More on the Microbiome

We have recently written extensively on the microbiome and cancer. Science has just published an article reinforcing our summary which is worth the read. Recall that the microbiome is that collection of microorganisms that live inside of our bodies, and without which we would most likely not survive.

As the authors note:

Cancer immunotherapy has become highly successful against an array of distinct hematological and solid metastatic malignancies.

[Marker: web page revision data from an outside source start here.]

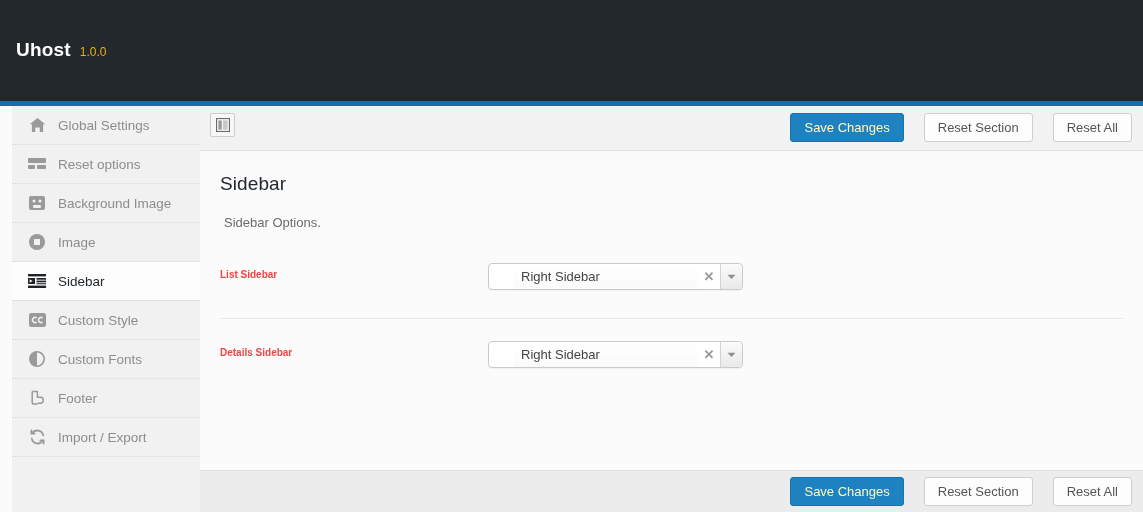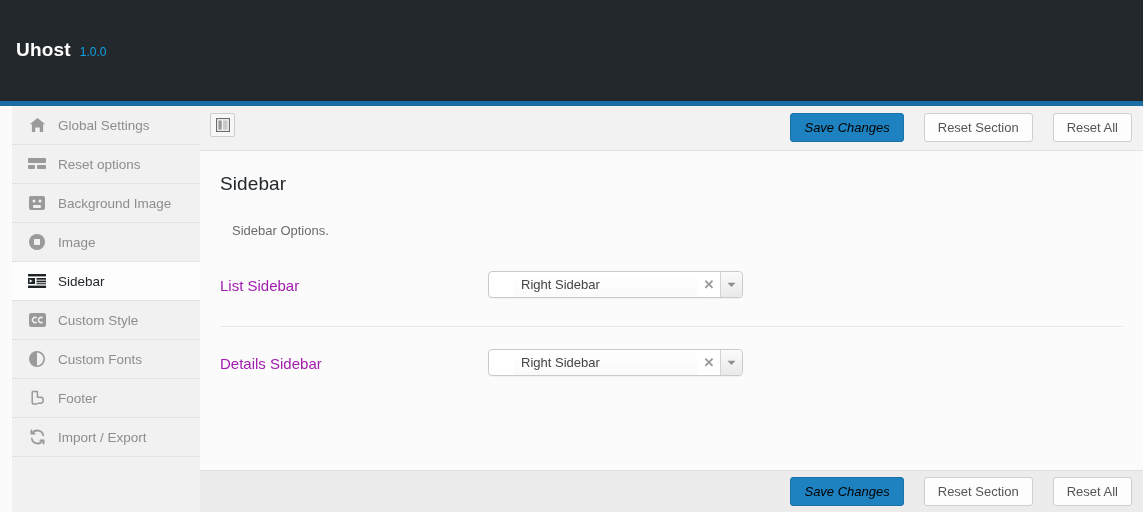--- a/index.html
+++ b/index.html
@@ -29,7 +29,7 @@
     letter-spacing: .2px; line-height: 1;
   }
   .brand-version {
-    color: #0ea5e9; font-size: 12px; line-height: 1; text-align: center;
+    color: #eab308; font-size: 12px; line-height: 1; text-align: center;
   }
   .accent-bar {
     position: absolute; left: 0; top: 101px;

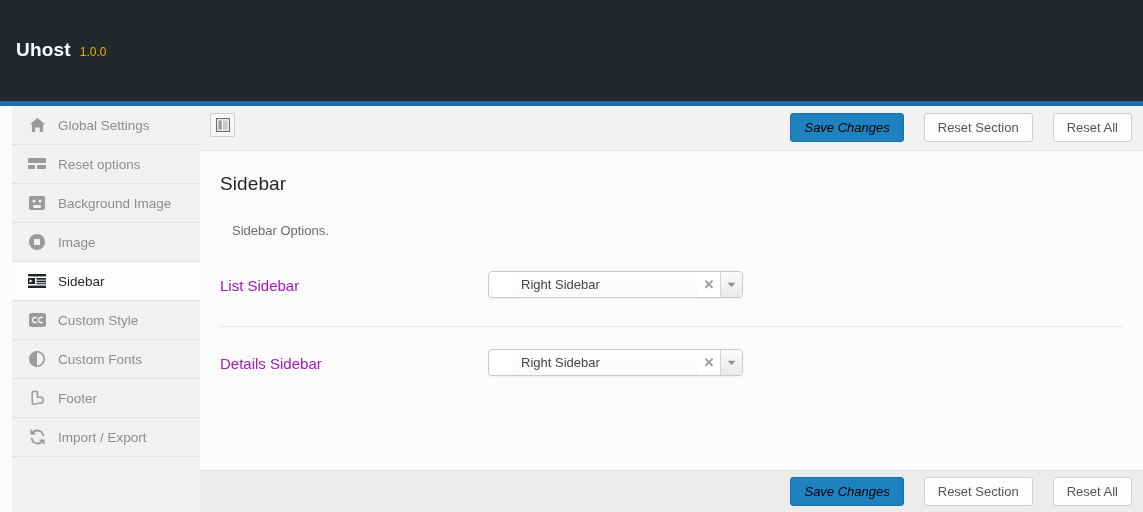--- a/index.html
+++ b/index.html
@@ -115,8 +115,7 @@
   .btn-primary {
     background: #1e81c0;
     border: 1px solid #1a72ab;
-    color: #000000;
-    font-style: italic;
+    color: #fef9c3;
   }
   .btn-default {
     background: #fdfdfd;

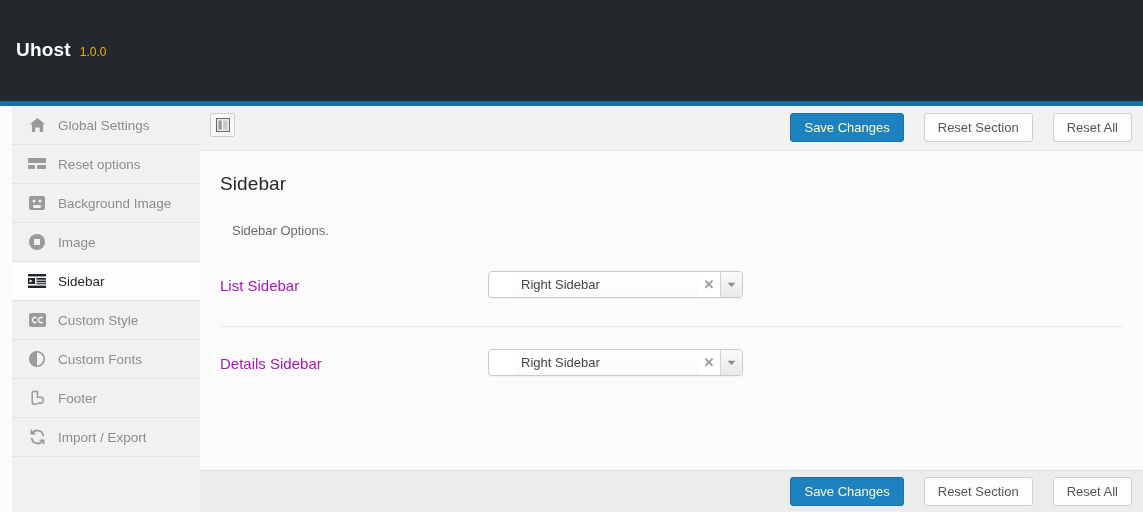--- a/index.html
+++ b/index.html
@@ -133,7 +133,7 @@
     color: #23282d; letter-spacing: .1px;
   }
   .section-subtitle {
-    margin: 12px; padding: 16px 0 0 0;
+    margin: 4px; padding: 16px 0 0 0;
     font-size: 13px; color: #6b6b6b;
   }
 

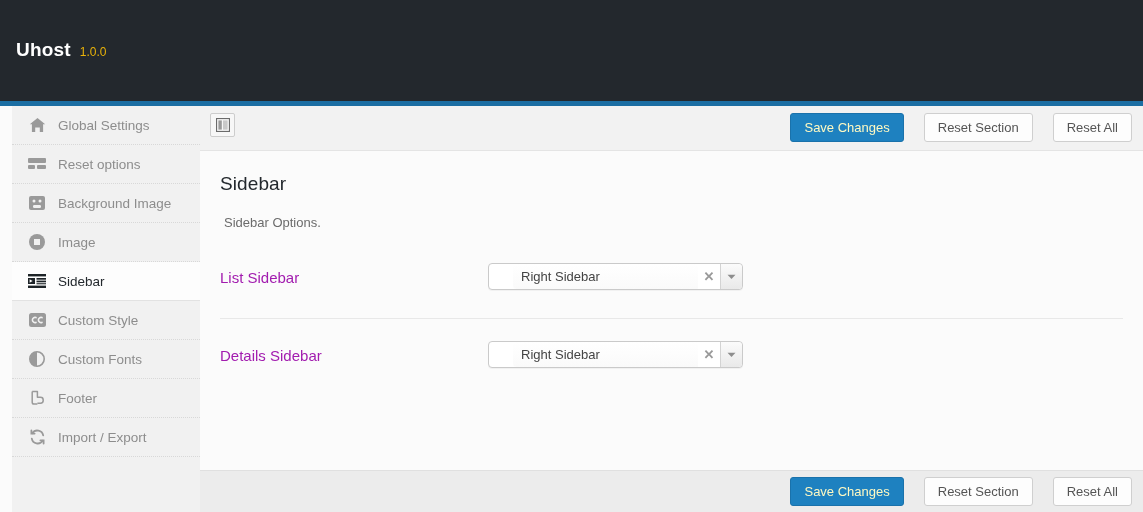--- a/index.html
+++ b/index.html
@@ -149,8 +149,8 @@
   }
   .field-label {
     width: 268px; flex: 0 0 268px;
-    font-size: 15px; font-weight: normal;
-    color: #a21caf;
+    font-size: 10px; font-weight: bold;
+    color: #ef4444;
     padding-top: 6px;
   }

Administration of immune checkpoint inhibitors (ICIs) unleashes T lymphocyte–mediated immune responses by suppressing the interaction of T cell inhibitory receptors with their cognate ligands on tumor or stromal cells. The most widely used ICIs are monoclonal antibodies (mAbs) targeting programmed cell death protein 1 (PD-1) and its ligand PD-L1. PD-1 blockade is highly efficacious against advanced melanoma, non–small cell lung cancer (NSCLC), and renal cell carcinoma (RCC). Primary resistance, observed in 60 to 70% of cases, has been attributed to low mutational burden, poor intrinsic antigenicity of tumor cells, absence of priming by potentially immunogenic pretreatment with chemo- or radiotherapy , defective antigen presentation during the priming phase, local immunosuppression by extracellular metabolites, and functional exhaustion of tumor-infiltrating lymphocytes. Recent work in mice has highlighted the key role of the gut microbiota in mediating tumor responses to chemotherapeutic agents and immunotherapies targeting PD-L1 or cytotoxic T lymphocyte–associated protein 4 (CTLA-4). Therefore, we explored the possibility that dysbiosis associated with malignant disease or concomitant antibiotic (ATB) use could influence primary resistance to PD-1 blockade in tumor-bearing mice and cancer patients.Initially, we compared the therapeutic efficacy of PD-1 mAb alone or combined with CTLA-4 mAb in mice with established MCA-205 sarcoma and RET melanoma. Mice were reared in specific pathogen–free (SPF) conditions and treated for 14 days with broad-spectrum combination ATB (ampicillin + colistin + streptomycin) or left untreated. ATB treatment significantly compromised the antitumor effects and survival of mice treated with PD-1 mAb alone or in combination with CTLA-4 mAb.

Thus it is critical to deal with many cancers in a holistic manner and not just rely upon  the therapeutic.